Sunday, August 12, 2018

Out of the Box: Sermon for Proper 14B


There’s an illustration that has gone around the internet and has caught my eye several times. It shows an empty cardboard box, flaps flung open, with a post-it note inside. On this post-it note is this message: “I don’t fit in your box,” and it’s signed “—God.”

This pointed yet humorous reminder is definitely what we see going on in our gospel reading today. First the crowds, and now Jesus’s opponents in the religious community of Judea try to force Jesus into the box they have created for who they think he is. If he IS the Messiah, he should do “X.” If he’s only “Joseph’s son,” he should only be able to do “Z.” All of these descriptions come with specific presuppositions.

For the second time since Easter, we get a gospel reading that includes people scoffing at Jesus and selling him short, based on their perceived familiarity with him and his family. This reaction of “who does he think he is?” is a common one that many of us experience in our lifetimes. How many of us have experienced that at one time or another, or maybe even right now, in some area of our lives? In my own life, people often assumed that because of my slight drawl on certain words, I just wasn't very smart. It’s maddening, isn’t it?

Jesus has just fed a multitude, and the religious leaders are shaken by that, and resentful. Just who does this Jesus think he is???

It is at this point that I remember something I learned a long time ago in the early days of my teaching career: be careful what you ask, because you just MIGHT get an answer you were not expecting. I learned this after watching a colleague ask a surly teenager, “Do you think I’m stupid?” Let me tell you, don’t ask a teenager that question, especially a surly one. You will probably get an answer you won’t like. 

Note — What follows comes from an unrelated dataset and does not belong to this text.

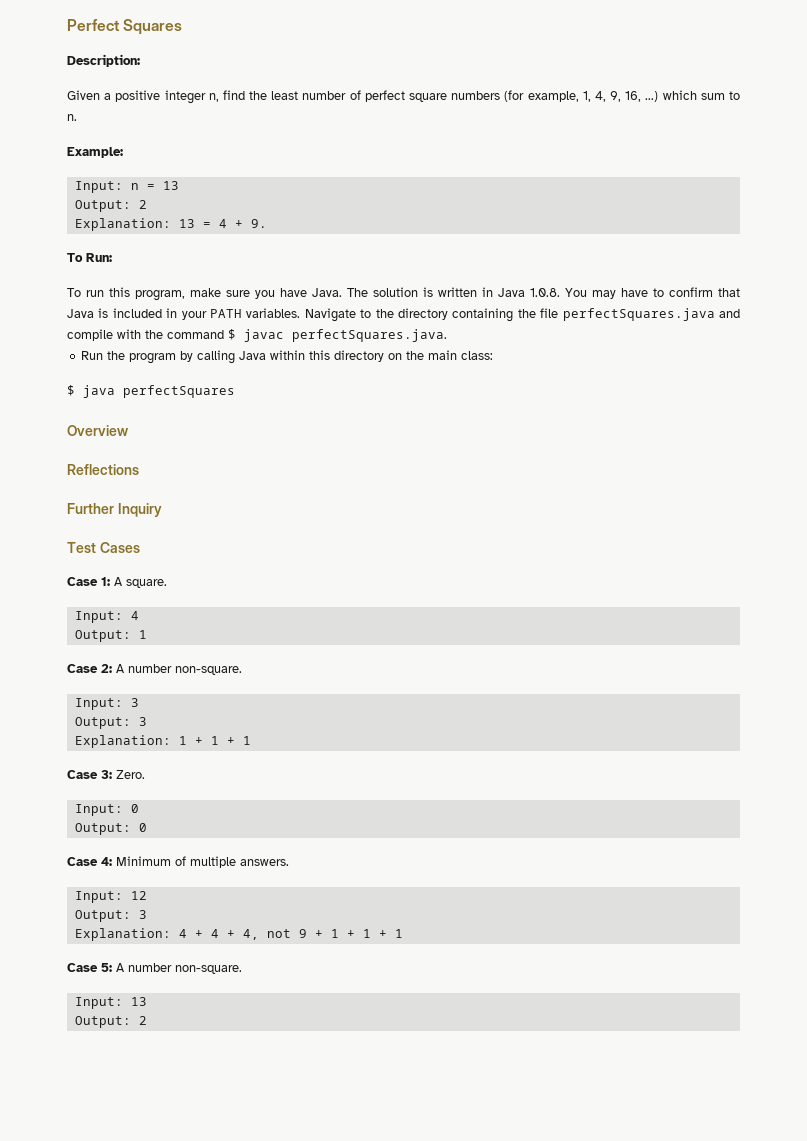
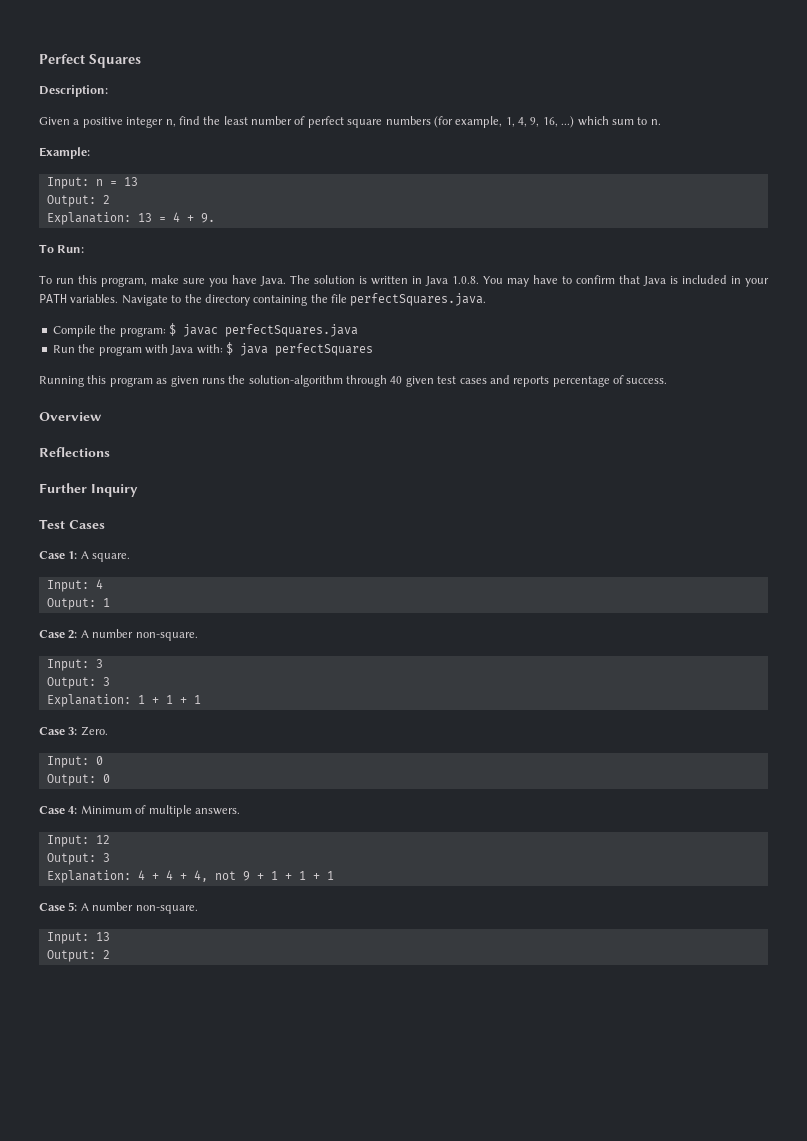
[562,308,740,321] [67,329,224,341] perfectSquares.java and compile with the command -> [350,293,487,306] [52,325,166,337] perfectSquares.java. // Compile the program:
[292,329,447,342] perfectSquares.java. -> [224,324,358,337] perfectSquares.java
[180,350,494,364] [67,385,235,398] by calling Java within this directory on the main class: // $ java perfectSquares -> [144,342,373,356] [39,375,668,387] with Java with: $ java perfectSquares // Running this program as given runs the solution-algorithm through 40 given test cases and reports percentage of success.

Jesus answers his critics, and he answers them forcefully and directly. “I am the bread of life. Whoever comes to me will never be hungry, and whoever believes in me will never be thirsty…. I am the living bread that came down from heaven.” Unsurprisingly, this was NOT the answer they were looking for.

This statement is the first of the seven “I am” statements in the gospel of John. This particular claim is shocking because only Torah was referred to as the bread of life in Judaism at that time, so those who do not follow him see this claim as Jesus approaching if not crossing over toward blasphemy. What Jesus is saying here, though, for those who approached him then, and for those of us who approach him now, is that he is not going to fit in our boxes.

Ultimately, there is a very important question embedded in this gospel: who IS Jesus, especially for us today? How do we encounter Jesus, living in the time we do?

Part of the answer lies in the importance of community, which is necessary for us as Episcopalians each time we prepare to celebrate Holy Communion. In our theology, it is impossible to have communion as a solitary act. There have to be at least two or more people in order to ask the Holy Spirit to consecrate the bread and the wine—I mean after all, that’s part of what communion means-- being together. Gathered around this table, we declare that we are “com-panions,’ literally, those who share bread. In the original Latin, com means “together with,” and “pan” means bread.


It is also in the sacrament of the Eucharist that we remember Christ’s incarnation from birth through death and resurrection and then taste and see Christ—where we obey his commandment to eat of his body and drink of his blood.

As the Son of God incarnate, in common human flesh, Jesus is not going to be the kind of leader or Messiah that people want. Rather, Jesus became human so that we could see God in a way we have never seen God before—and so that we could then imitate his example to the utmost of our abilities. 

Some people have used these verses in our gospel today to make exclusionary claims about God—that God will care for you ONLY if you do “X” or “Y.”

Yet that’s OUR box, again. 

What we also remember is that God’s call is to everyone. God is the One who makes sure ALL are fed, and fed abundantly—who sent the Son of God to be with us and alongside us, sharing our pains and our sufferings along with our joys, never ever giving up on us despite our repeated failures—and asks us to do nothing more than the same for each other in imitation of Christ. If we ourselves receive abundant amazing grace, we ourselves are called to give abundant, amazing grace to each other, whether friend or stranger.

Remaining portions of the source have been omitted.